Kamu tetap nyantai dan ekspresimu gak lebay. Cuma ucapan "makasih ya udah mau jadi soulmate aku!"

So, okey! Kita pun jalan. Alhasil tambah seru karena ada bumbu percintaan. Gak terasa hubungan kita telah empat bulan berjalan. Mungkin karena kita emang cocok banget, atau karena kamu yang pengertian banget, aku ngerasa waktu bersamamu gak kerasa.

Tahu gak Bams, kamu tuh pacar aku yang the best deh pokoknya! Hehehe, rada alay yah! Tapi Bams, kenapa tiba-tiba kamu mengucapkan kalimat yang gak pernah aku duga. Tanpa sebab dan alasan kamu bilang "Yan, sorry! Hubungan kita sampe sini aja, aku gak bisa ngelanjutin lagi."

And so? What happend? I dont know.

Bams. Aku gak pernah kepingin menanyakan kenapa sama kamu. Bagiku cukup sudah, jelas kata-katamu. End. Bukan pending or rehat. Aku pikir, perasaanmu gak seperti perasaanku. Gunung tinggi bisa didaki, lautan luas bisa diseberangi, tapi hati orang siapa tahu. Aku salah menilai senyumanmu yang terlihat bahagia. Ternyata cuma aku yang memiliki itu, kamu tidak.

Kamu tahu Bams, Sejak itu aku berubah total. Malas makan sampai malas mandi. Bahkan aku kadang malas kuliah kalau gak ingat pengorbanan orangtuaku yang sudah bersusah payah mencari uang demi sekolah anak tercintanya. Huh, untungnya sejak kamu memutuskan aku, kita gak pernah ketemu muka di kampus. Entah kamu menghindar atau memang kita ditakdirkan tidak bertemu. Yang jelas aku gak pernah melihat batang hidungmu di kampus ini.

Aku benci kamu Bams. Aku belum pernah diputusin pacar, mutusin iya. Mungkin karma, aku harus terima. Tapi aku gak percaya, cowok sebaik kamu yang mengatakan itu padaku. Oh no!

Tiga bulan menghilang, tiba-tiba lagi kamu datang. Tepat di depanku dengan senyum tak berubah. Cuma rambut ikalmu yang dulu ikal sedikit gondrong kini berubah cepat dan klimis. Edan!

"Aryanti, kita tetep temenan kan?"

"Najis tralala deh gue temenan ama lo!"

"Ai ai najis sekarang nambah satu ya?"

Huh, kamu bener-bener muka tembok, otak udang, kepala batu. Sebegitu kasarnya kata-kataku, kamu tetap gak marah apalagi berhenti ngintilin aku. Sehari dua hari, bahkan berhari-hari kamu tetap ngikutin aku selama di kampus. Kecuali jam pelajaran. Jujur aku seneng, Bams! Tapi aku jaga gengsi dong. Enak aja kamu mainin perasaanku begitu aja! Ada satu kata yang sangat aku tunggu. Balikan, yuk? tapi mana? Sampai akhirnya kamu gak pernah ngucapin itu.

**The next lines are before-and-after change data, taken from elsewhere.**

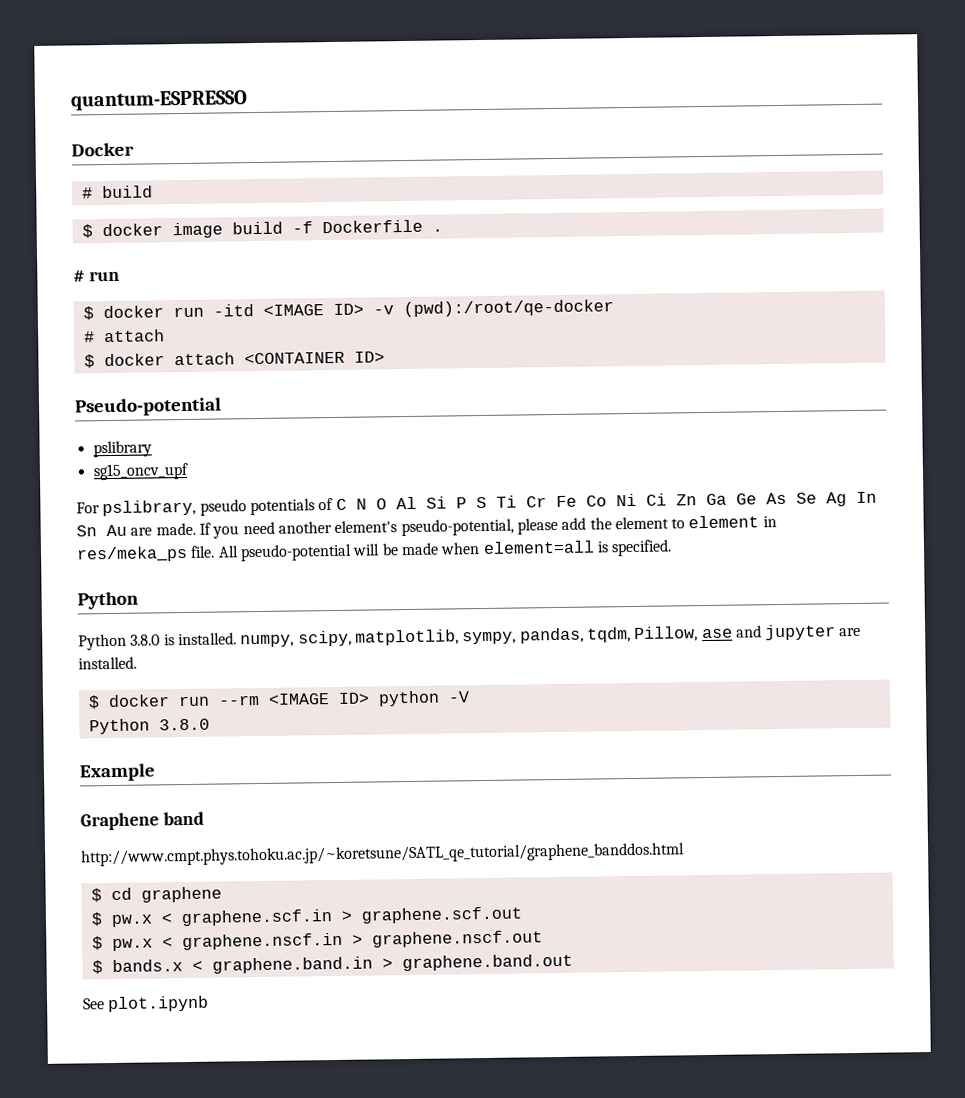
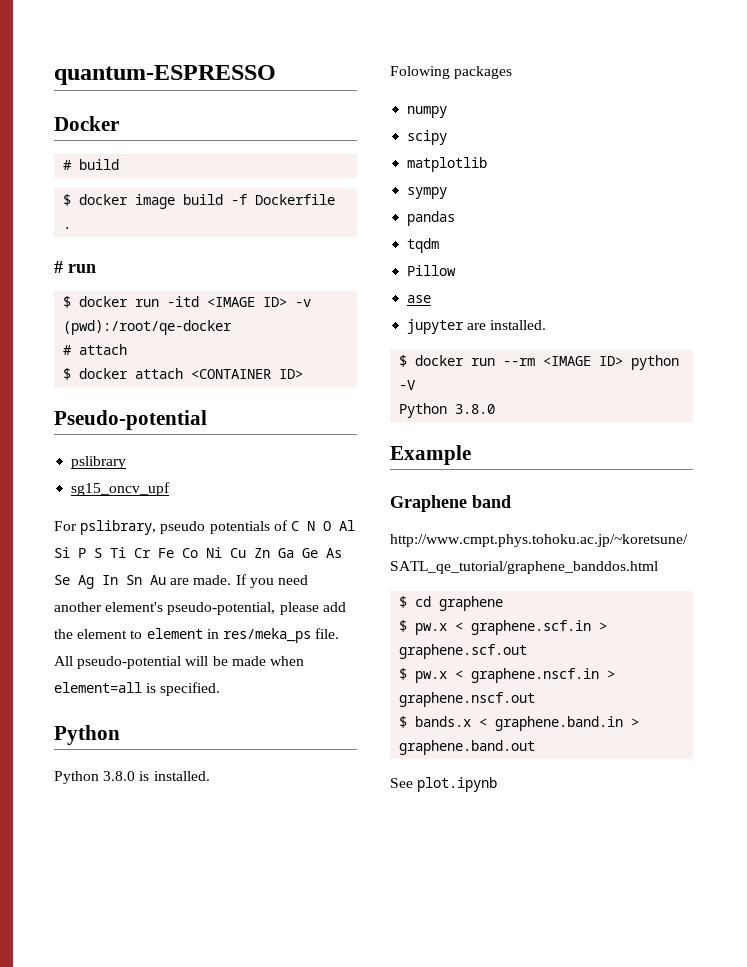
[645,493,667,506] Ci -> [230,548,246,558] Cu
[240,626,699,648] numpy, scipy, matplotlib, sympy, pandas, tqdm, Pillow, -> [390,66,513,79] [407,106,448,118] [407,130,448,145] [407,157,488,172] [407,187,448,199] [407,211,456,226] [407,238,440,253] [407,265,457,276] // Folowing packages // numpy // scipy // matplotlib // sympy // pandas // tqdm // Pillow //
[735,625,762,638] and -> (432, 299) //

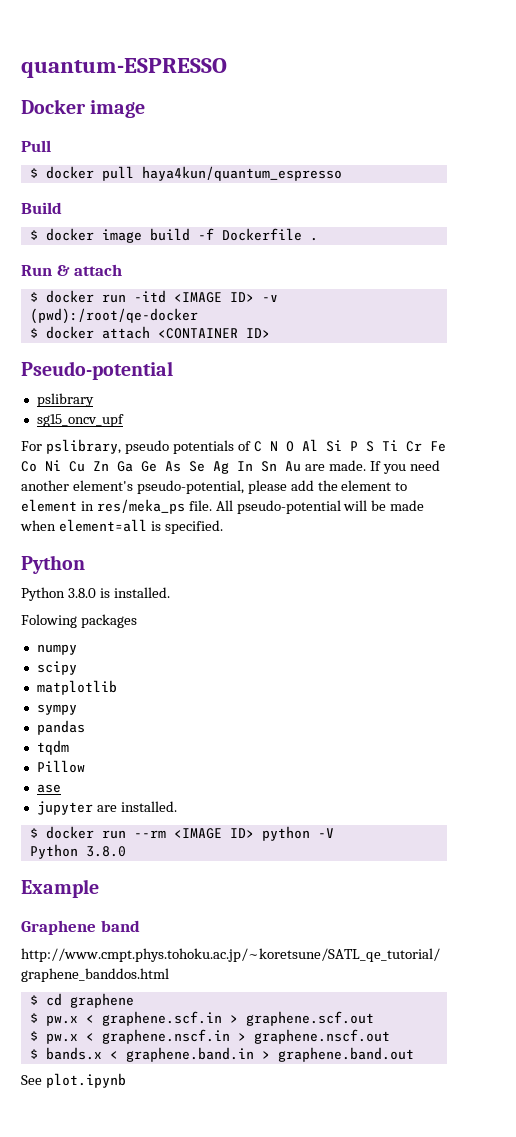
[63,159,120,170] // # build -> [90,100,146,118] [21,140,51,152] [29,166,342,181] [21,202,62,214] image // Pull // $ docker pull haya4kun/quantum_espresso // Build
[54,261,96,273] # run -> [21,264,123,276] Run & attach
[63,344,128,355] // # attach -> (198, 316) none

Sampai akhirnya kampus ramai oleh kabar kamu pingsan dengan hidung dan telinga bercucuran darah. Aku masih tetap gengsi gak bergeming walau hanya sekedar melongok kamu di ruang UK Kampus. Sorry! Bukan urusanku, aku bukan perawat dan bukan teman dekatmu.

Sehari, dua hari, kamu gak ada di kampus. Temanmu bilang, kamu sekarang ada di IGD RS Husada. Jantungku seolah berhenti berdenyut. Kenapa Bams? Kenapa akhirnya baru sekarang aku tahu, kamu menderita kanker otak stadium akhir dan diprediksi gak kan bisa lama bertahan hidup? Kenapa Bams? Kenapa kamu memutuskan hubungan kita hanya karena penyakit itu? Dan bukannya memutuskan tuk cerita sama aku hingga kita bersama-sama mencari jalan keluarnya, Bams?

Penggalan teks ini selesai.